Изменить стиль страницы

— Господа… господа… господа… господа… господа! Господа!!! — голосил комиссар, раскинув руки и заняв позицию между атакующими и директором. — Господа… господа… господа… Разрешите!!! Попрррошу назад… Пан директор, попрррошу успокоиться… Доступ в кассу закрыт! Идет научная экспертиза: измерения, дактилоскопические пробы…

— Пан комиссар, пресса имеет доступ всюду!

— В Европе, пан комиссар!..

— Пресса…

— Господа… господа… господа… пресса не поместится, комната очень маленькая.

— Пан комиссар, я требую, чтоб банк был очищен от посторонних, эти люди самым бессовестным образом… Слава Богу, пока что я здесь хозяин…

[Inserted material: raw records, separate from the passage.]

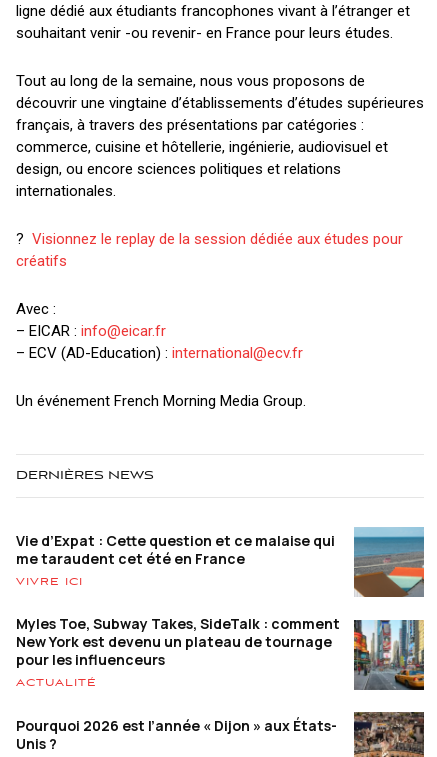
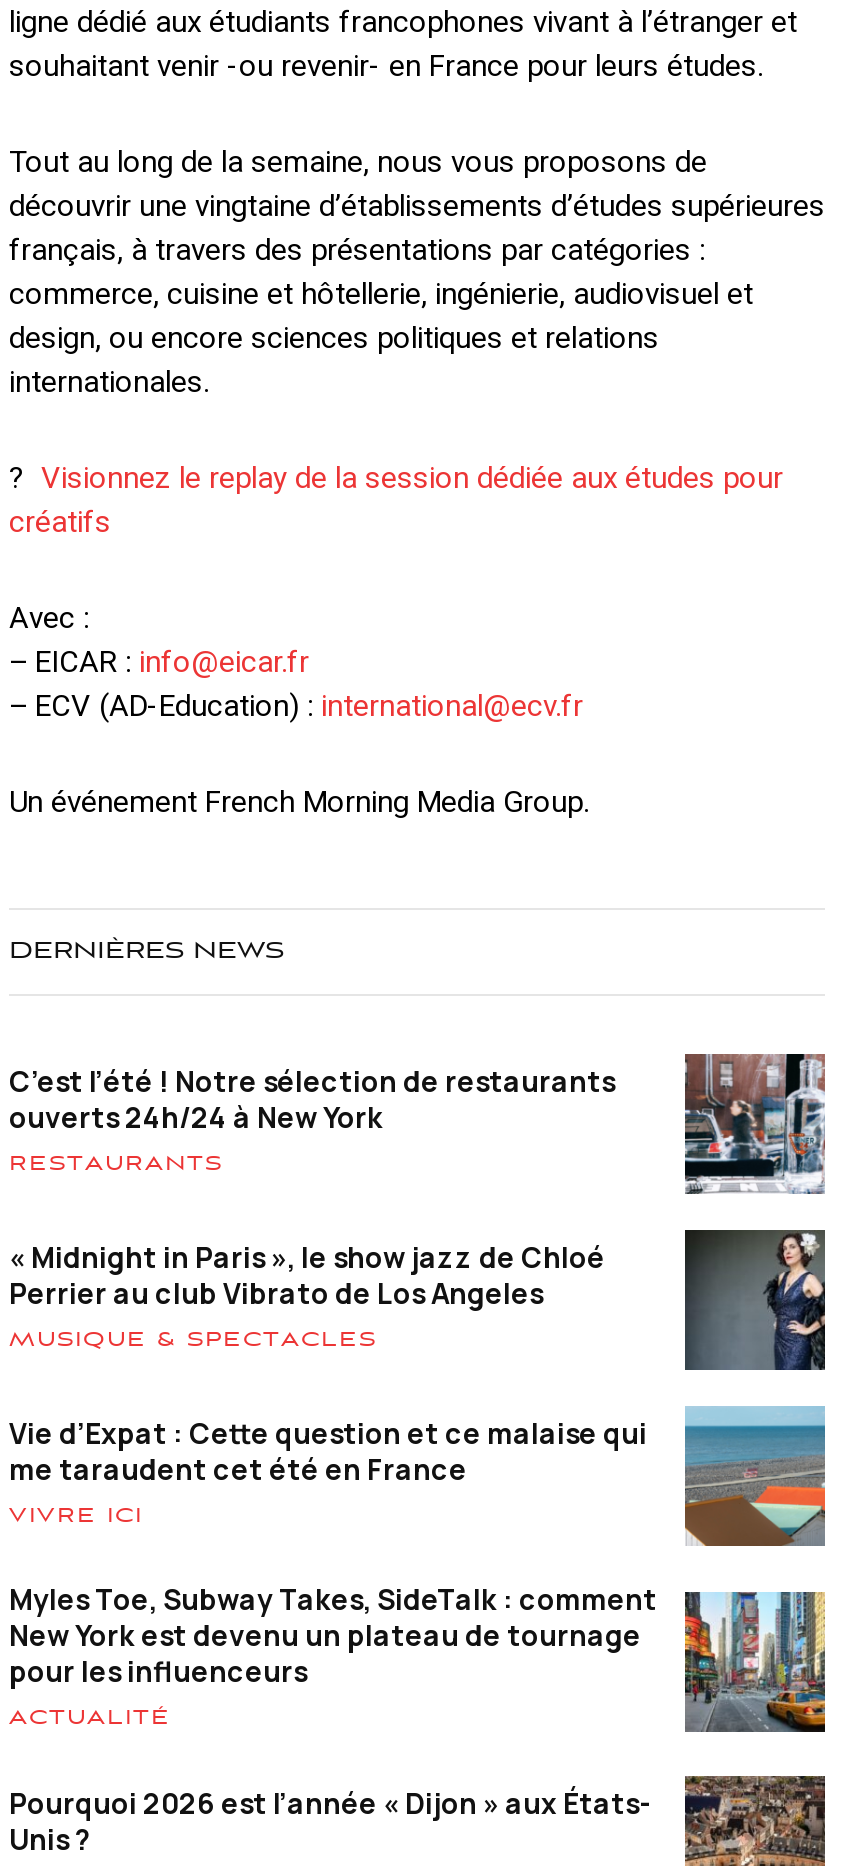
+ [image]
+ C’est l’été ! Notre sélection de restaurants
+ ouverts 24h/24 à New York
+ RESTAURANTS
+ « Midnight in Paris », le show jazz de Chloé
+ Perrier au club Vibrato de Los Angeles
+ MUSIQUE & SPECTACLES

+ [image]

— Пока что, пока что, уважаемый, но через какой-нибудь часик…

— Через часик — в ратуше!

— Арестуйте немедленно этого негодяя! Вот этого, этого, с красным носом…

— Ха-ха-ха!!!

— Великолепно! Браво, «Детполь»!

— Колоссально! Фантастика!

— Ха-ха-ха…

— Господа… господа… господа… господа!!!

Надсадно хрипя и дрожа всем телом, директор под руку с верным кассиром, миновал кордон полицейских, которые с угрюмым уважением расступились. В каморке, где помещалась касса, орудовали три фотографа, таинственно-черные, похожие на чертей, они метались в лучах нестерпимо ярких ламп и рефлекторов; эти специалисты фотографировали взломанный сейф, стены, пол, бумаги и все, что попадалось под руку. Спеванкевич, оцепенев от ужаса, уставился на отверстия, зияющие в стенках сейфа, проеденные ацетиленовым пламенем и выбитые ломиком. Директор дрожал и плакал, как ребенок. Властитель доллара, король биржи, старейший финансовый магнат Америки, обновитель польской коммерции, патриот высокой пробы, почетный председатель и член бесчисленных национальных обществ, добрый гений нации, перед которым трепетал каждый очередной министр финансов, — был окончательно сломлен. Тихо всхлипывая, он тряс огромным, обвислым, дряблым, как студень, животом. Полицейский комиссар безмолвно замер над ним, трагически сосредоточенный, словно над катафалком. Внезапно директор повернулся к комиссару с загадочным вопросом в глазах, губы на бритом лице выгнулись скорбной подковкой… Кто знает, может, через минуту этот самый комиссар… Боже, лучше уж смерть!.. Комиссар как бы в ответ так вздернул свои черные, прочерченные вразлет брови, что те исчезли под кованым околышем фуражки, и полузакрыл глаза — страшная маска бесчувственного закона.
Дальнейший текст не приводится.